**Task details**
Your answer should be one number: the count of lines in the records that include the word "position".

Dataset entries
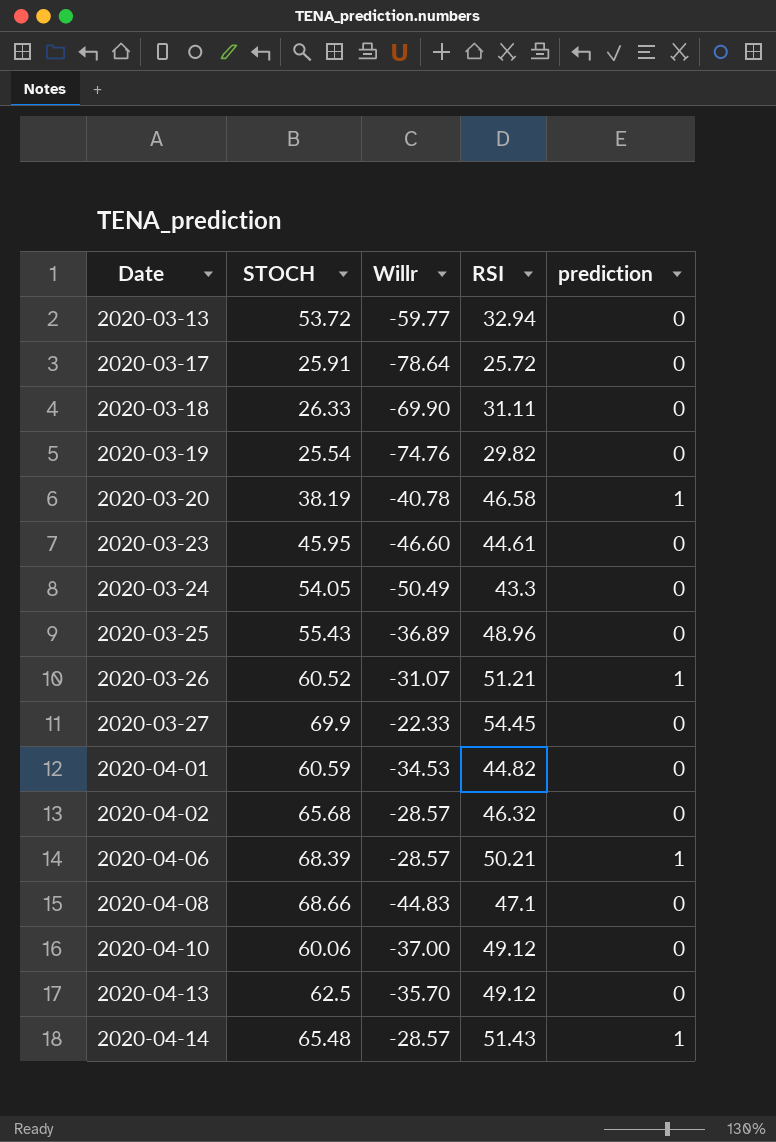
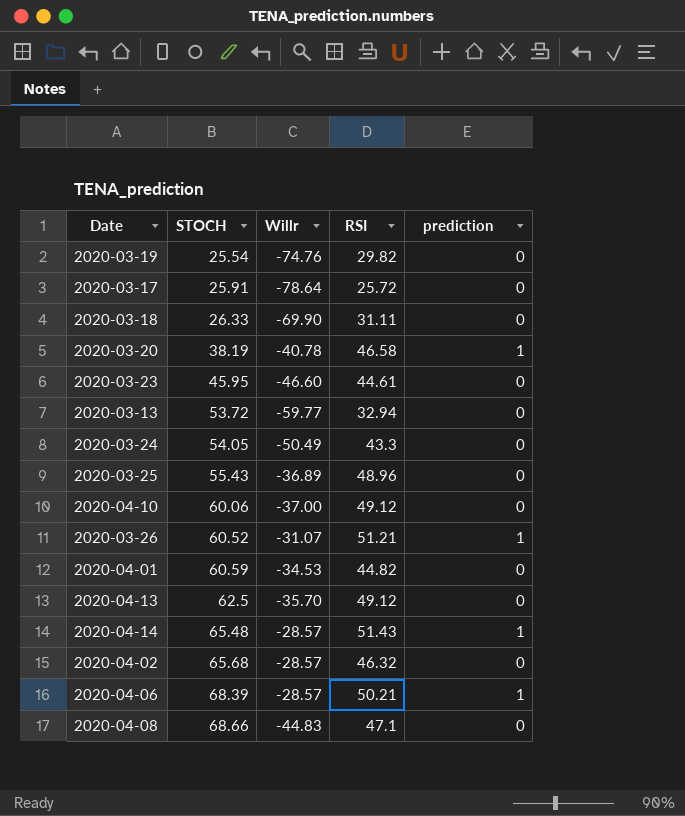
row order: Date ascending -> STOCH ascending
row 2020-03-27: 69.9 | -22.33 | 54.45 | 0 -> none

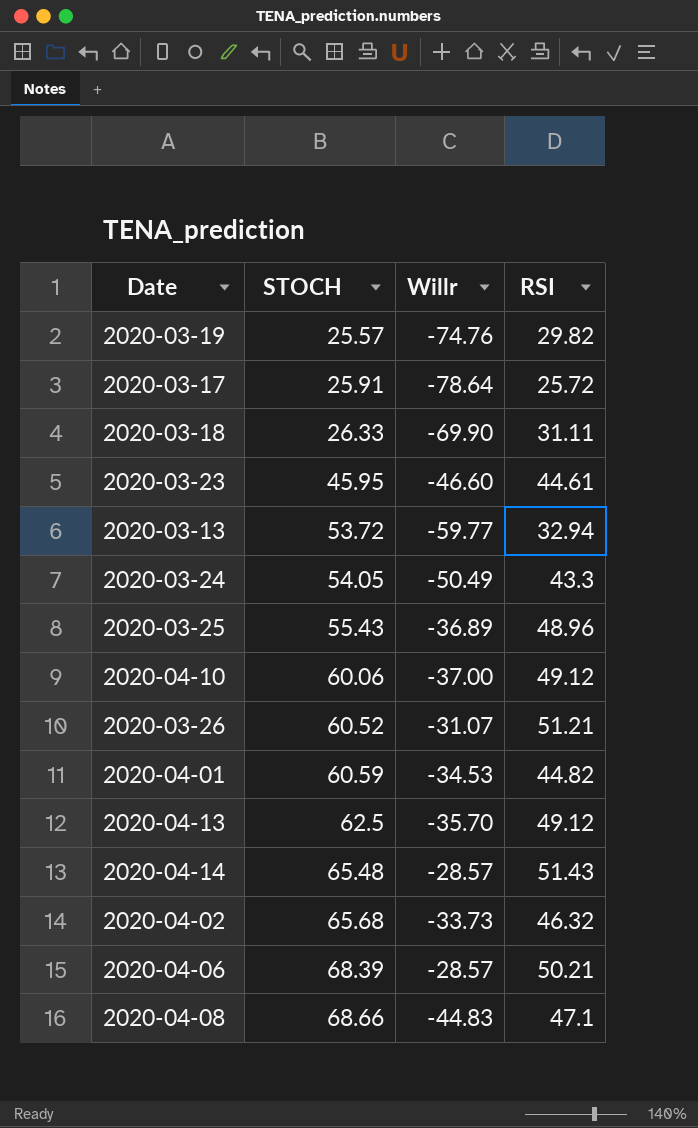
column prediction | position: 5 -> none
row 2020-03-20: 38.19 | -40.78 | 46.58 | 1 -> none
2020-03-19 | STOCH: 25.54 -> 25.57
2020-04-02 | Willr: -28.57 -> -33.73

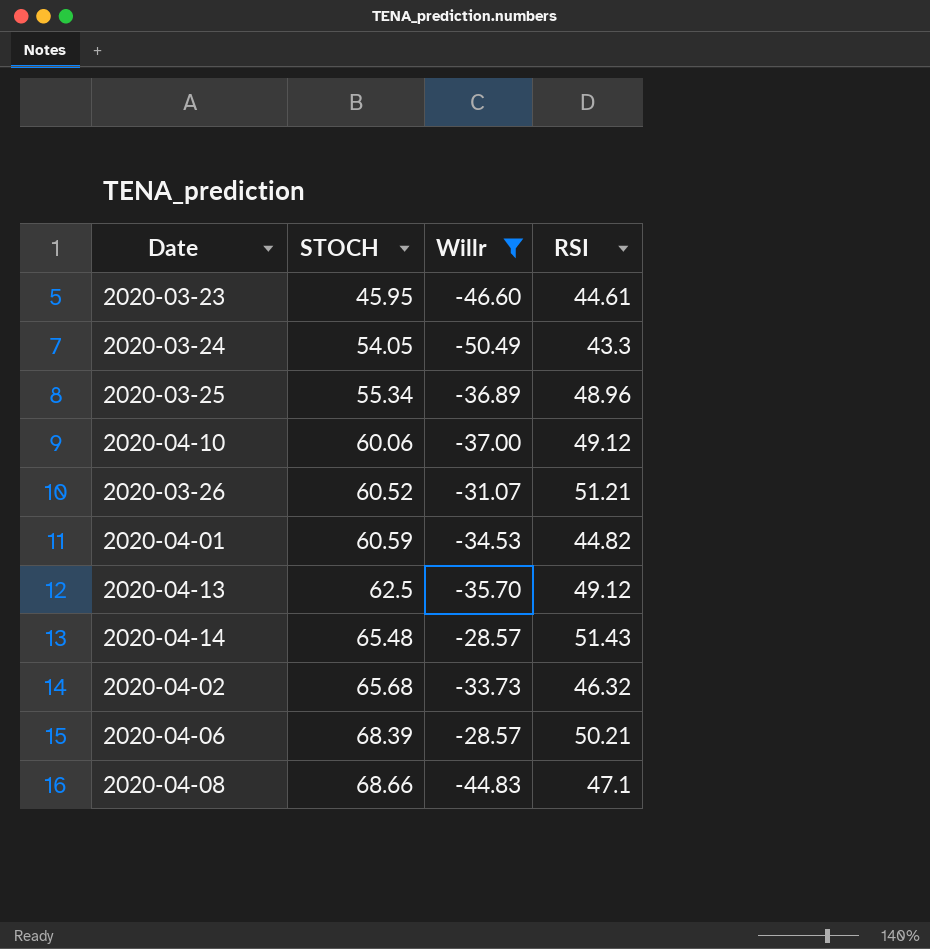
filter: none -> Willr >= -50.49
2020-03-25 | STOCH: 55.43 -> 55.34

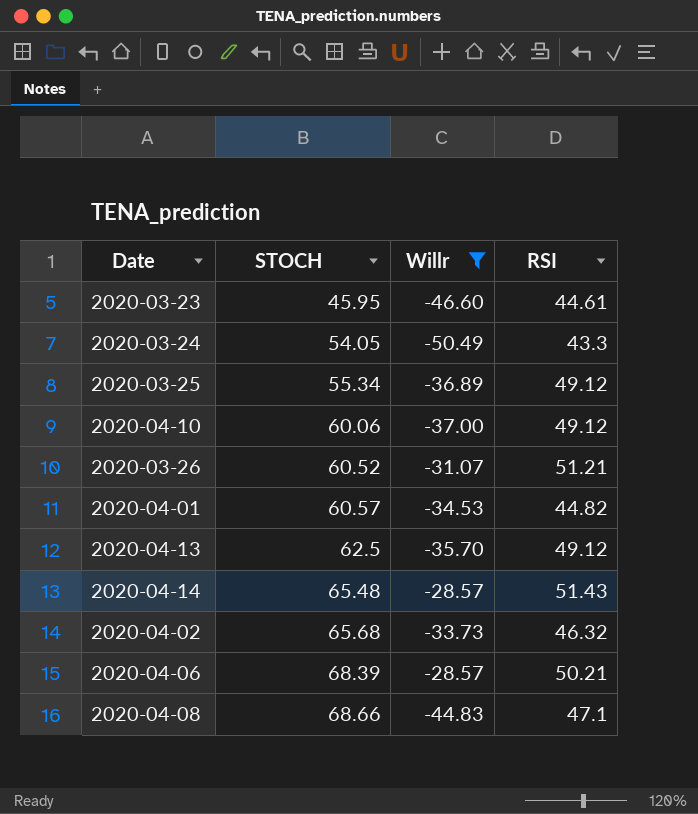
2020-03-25 | RSI: 48.96 -> 49.12
2020-04-01 | STOCH: 60.59 -> 60.57

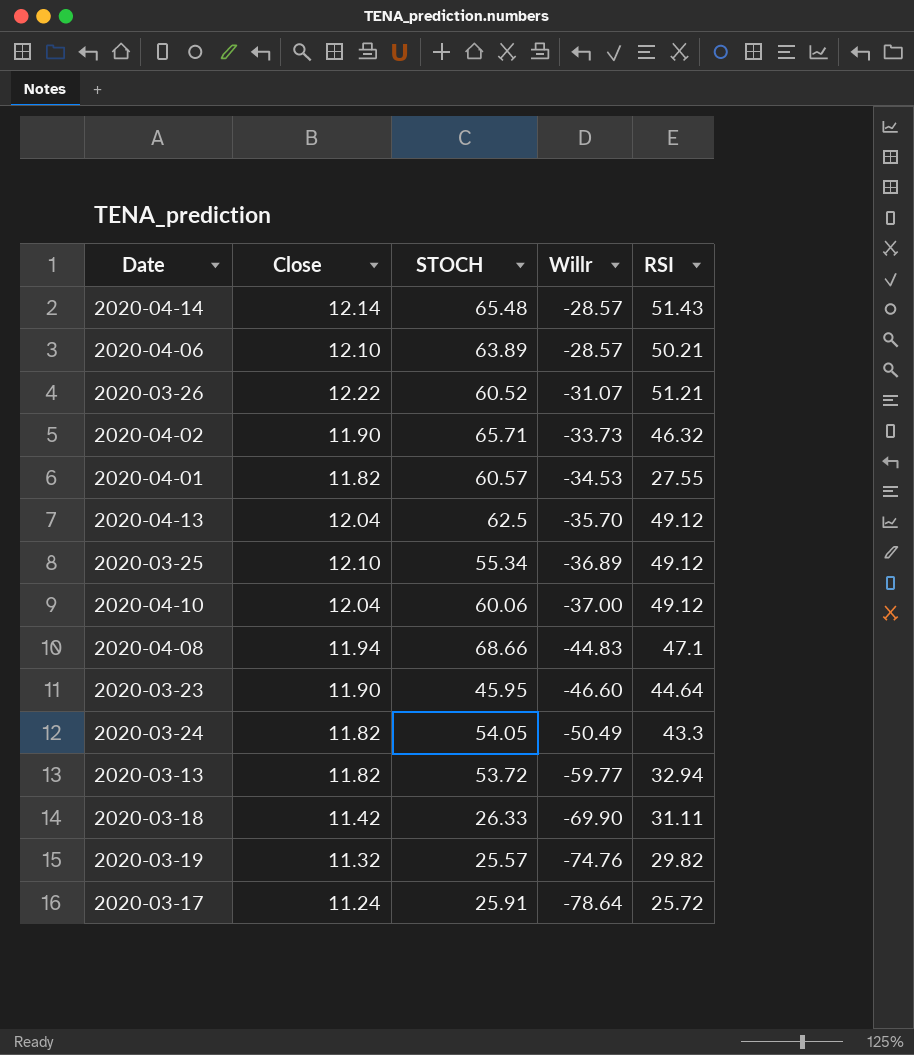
filter: Willr >= -50.49 -> none
row order: STOCH ascending -> Willr descending
column Close | position: none -> 2
2020-04-06 | STOCH: 68.39 -> 63.89
2020-04-02 | STOCH: 65.68 -> 65.71
2020-04-01 | RSI: 44.82 -> 27.55
2020-03-23 | RSI: 44.61 -> 44.64

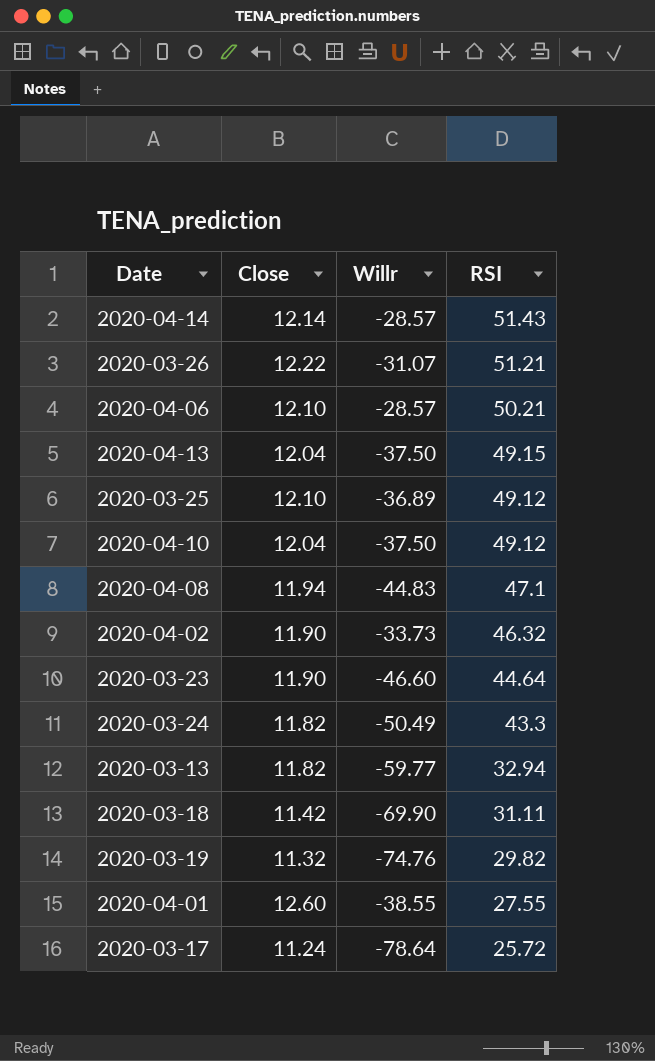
row order: Willr descending -> RSI descending
column STOCH | position: 3 -> none
2020-04-13 | Willr: -35.70 -> -37.50
2020-04-13 | RSI: 49.12 -> 49.15
2020-04-10 | Willr: -37.00 -> -37.50
2020-04-01 | Close: 11.82 -> 12.60
2020-04-01 | Willr: -34.53 -> -38.55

**Solution**
3